According to the LeChatelier-Braun principle, when a closed quiescent system initially in an equilibrium or unstressed steady state is subjected to an externally imposed stress it responds in a manner tending to alleviate that stress. Use of this entropically based qualitative rule, in combination with the notion of Maxwell thermal stresses existing in nonisothermal gases and liquids, enables one to (i) derive Maxwell's thermal-creep boundary condition prevailing at the boundary between a solid and a fluid (either gas or liquid) and (ii) rationalize the phenomenon of thermophoresis in liquids, for which, in contrast with the case of gases, an elementary explanation is currently lacking. These two objectives are achieved by quantitatively interpreting the heretofore qualitative LeChatelier-Braun notion of stress in the present context as being the fluid's stress tensor, the latter including Maxwell's thermal stress. In effect, thermophoretic particle motion is interpreted as the manifestation of the fluid's attempt to expel the particle from its interior so as to alleviate the thermal stress that would otherwise ensue were the particle to remain at rest (thus obeying the traditional no slip rather than thermal-creep boundary condition) following its introduction into the previously stress-free quiescent fluid. With Kn the Knudsen number in the case of rarefied gases, Maxwell's thermal stress constitutes a noncontinuum phenomenon of O(Kn(2)), whereas his thermal-creep phenomenon constitutes a continuum phenomenon of O(Kn).

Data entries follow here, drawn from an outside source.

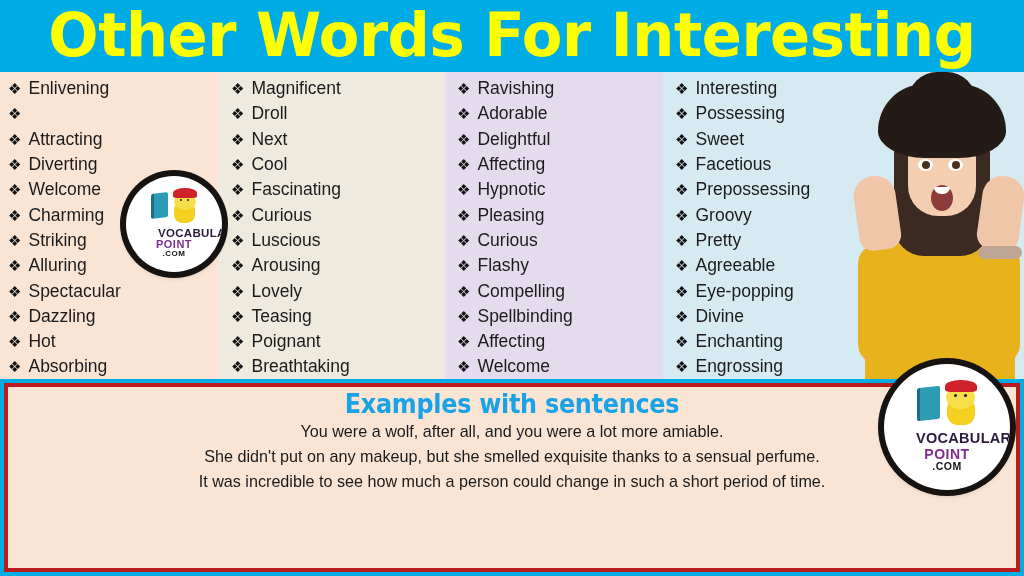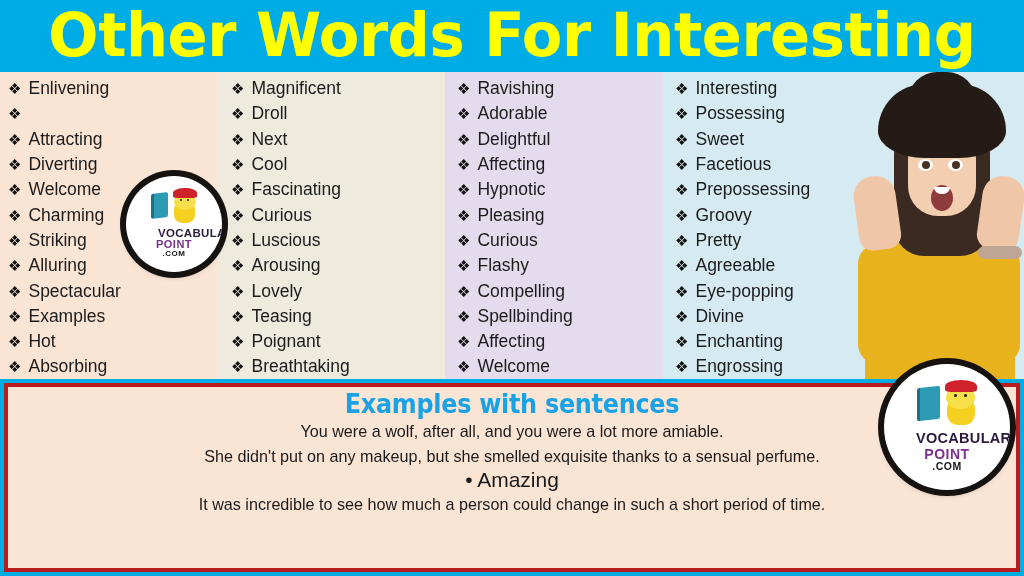--- a/index.html
+++ b/index.html
@@ -224,7 +224,7 @@
       </div>
     <div class="word">
         <span class="bullet">❖</span>
-        <span>Examples</span>
+        <span>Dazzling</span>
       </div>
     <div class="word">
         <span class="bullet">❖</span>

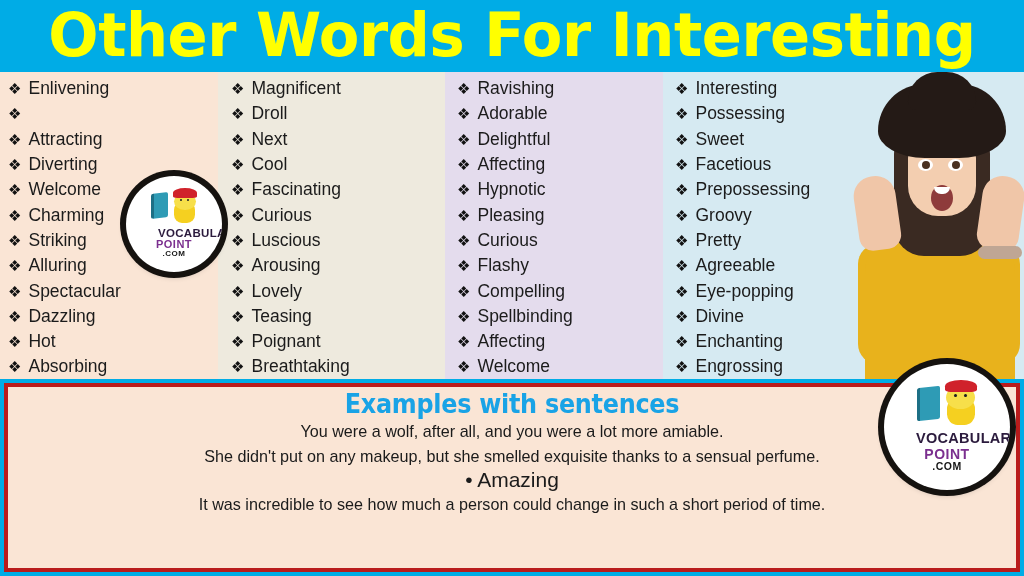--- a/index.html
+++ b/index.html
@@ -434,7 +434,6 @@
 
   <div class="ex-sentence">She didn't put on any makeup, but she smelled exquisite thanks to a sensual perfume.</div>
 
-  <div class="ex-word">• Amazing</div>
   <div class="ex-sentence">It was incredible to see how much a person could change in such a short period of time.</div>
 </div>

That these two phenomena can, nevertheless, be proved to be synonymous (in the sense, so to speak, of being two sides of the same coin), as is done in the present paper, supports the ghost effect findings of Sone [Y. Sone, Flows induced by temperature fields in a rarefied gas and their ghost effect on the behavior of a gas in the continuum limit, Annu. Rev. Fluid Mech 32, 779 (2000)], which, philosophically, imply the artificiality of the distinction currently existing between continuum- and noncontinuum-level phenomena.